## Data provided
= Beginning of Section =

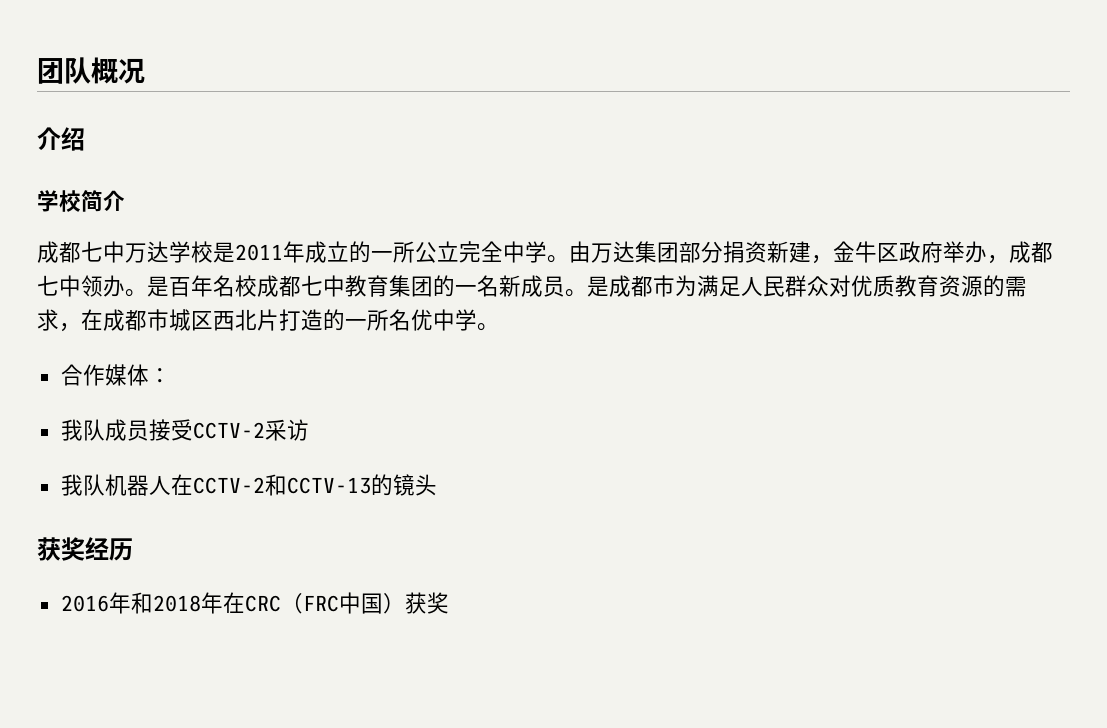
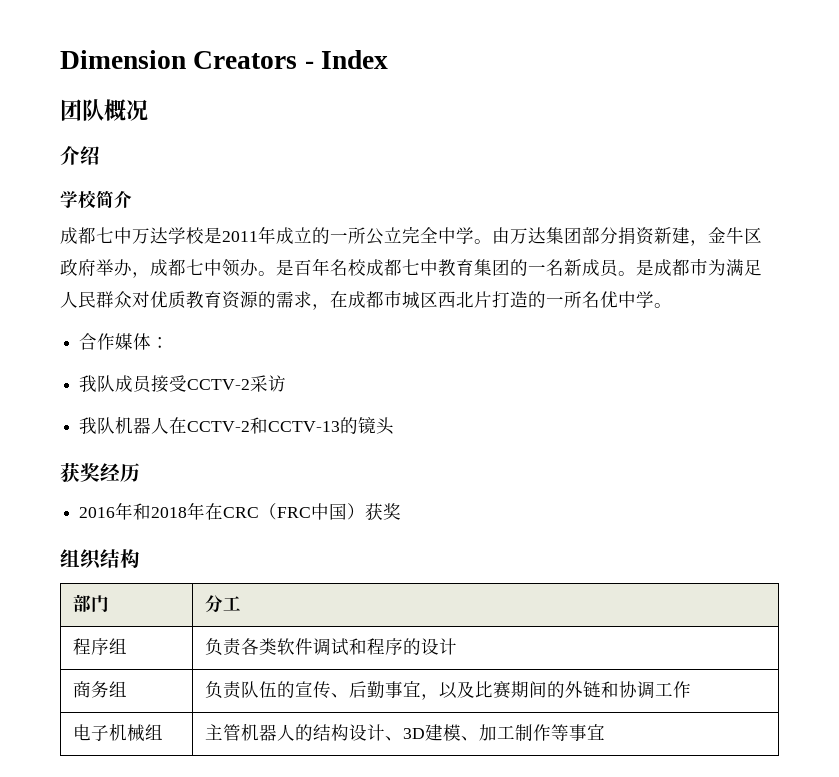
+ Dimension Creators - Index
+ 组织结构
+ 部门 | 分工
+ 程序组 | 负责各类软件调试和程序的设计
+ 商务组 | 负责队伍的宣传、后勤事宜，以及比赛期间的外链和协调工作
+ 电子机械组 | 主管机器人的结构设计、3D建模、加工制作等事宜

= End of Section =

## What needs to be done
Repeat the listing in full and exactly. Leave any pictures out.

## Written reply
+ Dimension Creators - Index
+ 组织结构
+ 部门 | 分工
+ 程序组 | 负责各类软件调试和程序的设计
+ 商务组 | 负责队伍的宣传、后勤事宜，以及比赛期间的外链和协调工作
+ 电子机械组 | 主管机器人的结构设计、3D建模、加工制作等事宜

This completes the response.